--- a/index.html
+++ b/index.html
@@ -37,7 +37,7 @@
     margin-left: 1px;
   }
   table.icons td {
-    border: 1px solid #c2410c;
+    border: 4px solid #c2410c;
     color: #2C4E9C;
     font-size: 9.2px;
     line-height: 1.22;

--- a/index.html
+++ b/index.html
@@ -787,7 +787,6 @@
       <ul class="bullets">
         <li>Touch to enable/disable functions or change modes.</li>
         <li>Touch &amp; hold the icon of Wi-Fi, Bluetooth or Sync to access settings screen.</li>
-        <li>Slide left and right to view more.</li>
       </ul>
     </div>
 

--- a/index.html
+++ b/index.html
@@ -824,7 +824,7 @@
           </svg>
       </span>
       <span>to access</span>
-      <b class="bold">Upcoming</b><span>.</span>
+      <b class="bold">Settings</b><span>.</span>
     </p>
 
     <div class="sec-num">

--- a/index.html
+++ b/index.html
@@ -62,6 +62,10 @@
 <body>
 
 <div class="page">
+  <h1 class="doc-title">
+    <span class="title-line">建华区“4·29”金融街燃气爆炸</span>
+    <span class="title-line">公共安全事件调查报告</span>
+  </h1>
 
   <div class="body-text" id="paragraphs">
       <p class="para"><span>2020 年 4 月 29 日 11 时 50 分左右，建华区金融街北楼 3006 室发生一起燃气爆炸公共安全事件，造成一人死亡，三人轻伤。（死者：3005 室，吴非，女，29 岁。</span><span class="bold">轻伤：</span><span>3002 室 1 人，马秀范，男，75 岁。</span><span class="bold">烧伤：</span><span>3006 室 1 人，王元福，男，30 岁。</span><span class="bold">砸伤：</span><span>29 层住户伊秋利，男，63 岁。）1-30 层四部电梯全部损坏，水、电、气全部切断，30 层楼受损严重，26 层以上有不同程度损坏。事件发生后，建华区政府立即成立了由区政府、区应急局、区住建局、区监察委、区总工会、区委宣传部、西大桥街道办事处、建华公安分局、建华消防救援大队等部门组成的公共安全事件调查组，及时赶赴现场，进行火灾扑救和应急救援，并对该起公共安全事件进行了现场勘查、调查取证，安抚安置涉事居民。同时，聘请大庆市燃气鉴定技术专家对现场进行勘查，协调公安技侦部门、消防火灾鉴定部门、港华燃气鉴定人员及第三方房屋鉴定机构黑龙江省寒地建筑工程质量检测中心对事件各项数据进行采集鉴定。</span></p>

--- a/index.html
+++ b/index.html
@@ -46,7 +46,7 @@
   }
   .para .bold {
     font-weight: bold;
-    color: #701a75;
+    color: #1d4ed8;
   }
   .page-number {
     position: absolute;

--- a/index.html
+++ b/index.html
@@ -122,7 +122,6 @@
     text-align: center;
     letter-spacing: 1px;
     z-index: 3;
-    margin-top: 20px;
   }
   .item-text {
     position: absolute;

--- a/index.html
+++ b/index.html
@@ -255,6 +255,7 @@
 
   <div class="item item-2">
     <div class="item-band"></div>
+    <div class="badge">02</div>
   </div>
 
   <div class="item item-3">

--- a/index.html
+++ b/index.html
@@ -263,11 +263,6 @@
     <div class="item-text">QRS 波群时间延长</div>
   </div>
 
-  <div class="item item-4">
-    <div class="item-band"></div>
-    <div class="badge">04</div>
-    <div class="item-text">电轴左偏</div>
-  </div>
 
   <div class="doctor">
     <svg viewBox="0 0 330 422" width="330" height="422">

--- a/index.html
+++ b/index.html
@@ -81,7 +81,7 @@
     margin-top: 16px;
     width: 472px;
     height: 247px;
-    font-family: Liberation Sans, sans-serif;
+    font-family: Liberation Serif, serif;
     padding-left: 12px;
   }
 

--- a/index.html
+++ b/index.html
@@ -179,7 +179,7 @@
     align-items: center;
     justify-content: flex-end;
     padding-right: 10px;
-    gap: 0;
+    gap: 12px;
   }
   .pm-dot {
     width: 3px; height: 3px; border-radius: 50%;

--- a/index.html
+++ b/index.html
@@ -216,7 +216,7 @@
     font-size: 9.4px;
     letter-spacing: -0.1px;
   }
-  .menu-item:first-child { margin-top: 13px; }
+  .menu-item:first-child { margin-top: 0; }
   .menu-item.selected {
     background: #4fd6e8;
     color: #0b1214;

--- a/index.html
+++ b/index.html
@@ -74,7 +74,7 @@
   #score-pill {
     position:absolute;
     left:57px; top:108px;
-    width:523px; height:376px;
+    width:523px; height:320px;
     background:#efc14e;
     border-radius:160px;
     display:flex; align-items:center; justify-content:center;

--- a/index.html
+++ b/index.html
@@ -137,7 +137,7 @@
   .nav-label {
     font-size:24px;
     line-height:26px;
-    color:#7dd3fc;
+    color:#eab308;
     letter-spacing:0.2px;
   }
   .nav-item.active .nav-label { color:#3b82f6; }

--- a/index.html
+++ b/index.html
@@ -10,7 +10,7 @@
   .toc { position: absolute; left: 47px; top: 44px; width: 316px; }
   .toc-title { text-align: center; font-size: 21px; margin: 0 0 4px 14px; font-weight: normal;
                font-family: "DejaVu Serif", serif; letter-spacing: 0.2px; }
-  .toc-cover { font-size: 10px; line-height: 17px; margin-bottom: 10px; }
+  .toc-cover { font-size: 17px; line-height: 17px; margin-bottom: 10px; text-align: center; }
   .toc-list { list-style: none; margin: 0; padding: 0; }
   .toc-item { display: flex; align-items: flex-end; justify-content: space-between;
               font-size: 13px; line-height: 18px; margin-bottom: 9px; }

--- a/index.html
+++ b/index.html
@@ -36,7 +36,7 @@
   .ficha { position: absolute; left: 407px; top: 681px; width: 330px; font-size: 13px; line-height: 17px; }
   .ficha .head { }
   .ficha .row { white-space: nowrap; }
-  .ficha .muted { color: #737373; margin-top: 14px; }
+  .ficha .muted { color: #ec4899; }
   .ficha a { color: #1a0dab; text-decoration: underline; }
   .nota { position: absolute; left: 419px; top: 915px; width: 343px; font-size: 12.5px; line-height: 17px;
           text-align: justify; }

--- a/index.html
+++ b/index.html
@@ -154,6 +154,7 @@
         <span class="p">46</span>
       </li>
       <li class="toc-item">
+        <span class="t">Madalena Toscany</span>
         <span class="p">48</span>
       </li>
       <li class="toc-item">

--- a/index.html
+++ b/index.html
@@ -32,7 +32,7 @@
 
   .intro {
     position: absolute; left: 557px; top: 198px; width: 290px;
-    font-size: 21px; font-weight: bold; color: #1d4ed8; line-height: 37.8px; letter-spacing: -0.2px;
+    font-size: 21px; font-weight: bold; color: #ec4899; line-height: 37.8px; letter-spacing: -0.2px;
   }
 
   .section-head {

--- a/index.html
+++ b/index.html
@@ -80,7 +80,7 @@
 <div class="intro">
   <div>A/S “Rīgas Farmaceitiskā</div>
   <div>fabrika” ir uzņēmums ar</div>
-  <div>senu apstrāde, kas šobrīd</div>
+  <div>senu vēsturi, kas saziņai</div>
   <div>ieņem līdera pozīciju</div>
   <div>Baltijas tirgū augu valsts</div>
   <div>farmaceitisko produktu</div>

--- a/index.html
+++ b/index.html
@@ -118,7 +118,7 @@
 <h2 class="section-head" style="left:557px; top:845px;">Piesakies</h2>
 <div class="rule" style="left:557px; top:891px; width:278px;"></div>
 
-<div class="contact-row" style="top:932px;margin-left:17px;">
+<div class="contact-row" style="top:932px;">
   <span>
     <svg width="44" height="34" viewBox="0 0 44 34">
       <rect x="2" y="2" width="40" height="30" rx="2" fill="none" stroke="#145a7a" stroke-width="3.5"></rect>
===
» Work instructions
Would you transcribe every entry exactly?

» Exercise answer
--- a/index.html
+++ b/index.html
@@ -37,7 +37,7 @@
     margin-left: 1px;
   }
   table.icons td {
-    border: 1px solid #c2410c;
+    border: 4px solid #c2410c;
     color: #2C4E9C;
     font-size: 9.2px;
     line-height: 1.22;

--- a/index.html
+++ b/index.html
@@ -787,7 +787,6 @@
       <ul class="bullets">
         <li>Touch to enable/disable functions or change modes.</li>
         <li>Touch &amp; hold the icon of Wi-Fi, Bluetooth or Sync to access settings screen.</li>
-        <li>Slide left and right to view more.</li>
       </ul>
     </div>
 

--- a/index.html
+++ b/index.html
@@ -824,7 +824,7 @@
           </svg>
       </span>
       <span>to access</span>
-      <b class="bold">Upcoming</b><span>.</span>
+      <b class="bold">Settings</b><span>.</span>
     </p>
 
     <div class="sec-num">

--- a/index.html
+++ b/index.html
@@ -62,6 +62,10 @@
 <body>
 
 <div class="page">
+  <h1 class="doc-title">
+    <span class="title-line">建华区“4·29”金融街燃气爆炸</span>
+    <span class="title-line">公共安全事件调查报告</span>
+  </h1>
 
   <div class="body-text" id="paragraphs">
       <p class="para"><span>2020 年 4 月 29 日 11 时 50 分左右，建华区金融街北楼 3006 室发生一起燃气爆炸公共安全事件，造成一人死亡，三人轻伤。（死者：3005 室，吴非，女，29 岁。</span><span class="bold">轻伤：</span><span>3002 室 1 人，马秀范，男，75 岁。</span><span class="bold">烧伤：</span><span>3006 室 1 人，王元福，男，30 岁。</span><span class="bold">砸伤：</span><span>29 层住户伊秋利，男，63 岁。）1-30 层四部电梯全部损坏，水、电、气全部切断，30 层楼受损严重，26 层以上有不同程度损坏。事件发生后，建华区政府立即成立了由区政府、区应急局、区住建局、区监察委、区总工会、区委宣传部、西大桥街道办事处、建华公安分局、建华消防救援大队等部门组成的公共安全事件调查组，及时赶赴现场，进行火灾扑救和应急救援，并对该起公共安全事件进行了现场勘查、调查取证，安抚安置涉事居民。同时，聘请大庆市燃气鉴定技术专家对现场进行勘查，协调公安技侦部门、消防火灾鉴定部门、港华燃气鉴定人员及第三方房屋鉴定机构黑龙江省寒地建筑工程质量检测中心对事件各项数据进行采集鉴定。</span></p>

--- a/index.html
+++ b/index.html
@@ -46,7 +46,7 @@
   }
   .para .bold {
     font-weight: bold;
-    color: #701a75;
+    color: #1d4ed8;
   }
   .page-number {
     position: absolute;

--- a/index.html
+++ b/index.html
@@ -122,7 +122,6 @@
     text-align: center;
     letter-spacing: 1px;
     z-index: 3;
-    margin-top: 20px;
   }
   .item-text {
     position: absolute;

--- a/index.html
+++ b/index.html
@@ -255,6 +255,7 @@
 
   <div class="item item-2">
     <div class="item-band"></div>
+    <div class="badge">02</div>
   </div>
 
   <div class="item item-3">

--- a/index.html
+++ b/index.html
@@ -263,11 +263,6 @@
     <div class="item-text">QRS 波群时间延长</div>
   </div>
 
-  <div class="item item-4">
-    <div class="item-band"></div>
-    <div class="badge">04</div>
-    <div class="item-text">电轴左偏</div>
-  </div>
 
   <div class="doctor">
     <svg viewBox="0 0 330 422" width="330" height="422">

--- a/index.html
+++ b/index.html
@@ -81,7 +81,7 @@
     margin-top: 16px;
     width: 472px;
     height: 247px;
-    font-family: Liberation Sans, sans-serif;
+    font-family: Liberation Serif, serif;
     padding-left: 12px;
   }
 

--- a/index.html
+++ b/index.html
@@ -179,7 +179,7 @@
     align-items: center;
     justify-content: flex-end;
     padding-right: 10px;
-    gap: 0;
+    gap: 12px;
   }
   .pm-dot {
     width: 3px; height: 3px; border-radius: 50%;

--- a/index.html
+++ b/index.html
@@ -216,7 +216,7 @@
     font-size: 9.4px;
     letter-spacing: -0.1px;
   }
-  .menu-item:first-child { margin-top: 13px; }
+  .menu-item:first-child { margin-top: 0; }
   .menu-item.selected {
     background: #4fd6e8;
     color: #0b1214;

--- a/index.html
+++ b/index.html
@@ -74,7 +74,7 @@
   #score-pill {
     position:absolute;
     left:57px; top:108px;
-    width:523px; height:376px;
+    width:523px; height:320px;
     background:#efc14e;
     border-radius:160px;
     display:flex; align-items:center; justify-content:center;

--- a/index.html
+++ b/index.html
@@ -137,7 +137,7 @@
   .nav-label {
     font-size:24px;
     line-height:26px;
-    color:#7dd3fc;
+    color:#eab308;
     letter-spacing:0.2px;
   }
   .nav-item.active .nav-label { color:#3b82f6; }

--- a/index.html
+++ b/index.html
@@ -10,7 +10,7 @@
   .toc { position: absolute; left: 47px; top: 44px; width: 316px; }
   .toc-title { text-align: center; font-size: 21px; margin: 0 0 4px 14px; font-weight: normal;
                font-family: "DejaVu Serif", serif; letter-spacing: 0.2px; }
-  .toc-cover { font-size: 10px; line-height: 17px; margin-bottom: 10px; }
+  .toc-cover { font-size: 17px; line-height: 17px; margin-bottom: 10px; text-align: center; }
   .toc-list { list-style: none; margin: 0; padding: 0; }
   .toc-item { display: flex; align-items: flex-end; justify-content: space-between;
               font-size: 13px; line-height: 18px; margin-bottom: 9px; }

--- a/index.html
+++ b/index.html
@@ -36,7 +36,7 @@
   .ficha { position: absolute; left: 407px; top: 681px; width: 330px; font-size: 13px; line-height: 17px; }
   .ficha .head { }
   .ficha .row { white-space: nowrap; }
-  .ficha .muted { color: #737373; margin-top: 14px; }
+  .ficha .muted { color: #ec4899; }
   .ficha a { color: #1a0dab; text-decoration: underline; }
   .nota { position: absolute; left: 419px; top: 915px; width: 343px; font-size: 12.5px; line-height: 17px;
           text-align: justify; }

--- a/index.html
+++ b/index.html
@@ -154,6 +154,7 @@
         <span class="p">46</span>
       </li>
       <li class="toc-item">
+        <span class="t">Madalena Toscany</span>
         <span class="p">48</span>
       </li>
       <li class="toc-item">

--- a/index.html
+++ b/index.html
@@ -32,7 +32,7 @@
 
   .intro {
     position: absolute; left: 557px; top: 198px; width: 290px;
-    font-size: 21px; font-weight: bold; color: #1d4ed8; line-height: 37.8px; letter-spacing: -0.2px;
+    font-size: 21px; font-weight: bold; color: #ec4899; line-height: 37.8px; letter-spacing: -0.2px;
   }
 
   .section-head {

--- a/index.html
+++ b/index.html
@@ -80,7 +80,7 @@
 <div class="intro">
   <div>A/S “Rīgas Farmaceitiskā</div>
   <div>fabrika” ir uzņēmums ar</div>
-  <div>senu apstrāde, kas šobrīd</div>
+  <div>senu vēsturi, kas saziņai</div>
   <div>ieņem līdera pozīciju</div>
   <div>Baltijas tirgū augu valsts</div>
   <div>farmaceitisko produktu</div>

--- a/index.html
+++ b/index.html
@@ -118,7 +118,7 @@
 <h2 class="section-head" style="left:557px; top:845px;">Piesakies</h2>
 <div class="rule" style="left:557px; top:891px; width:278px;"></div>
 
-<div class="contact-row" style="top:932px;margin-left:17px;">
+<div class="contact-row" style="top:932px;">
   <span>
     <svg width="44" height="34" viewBox="0 0 44 34">
       <rect x="2" y="2" width="40" height="30" rx="2" fill="none" stroke="#145a7a" stroke-width="3.5"></rect>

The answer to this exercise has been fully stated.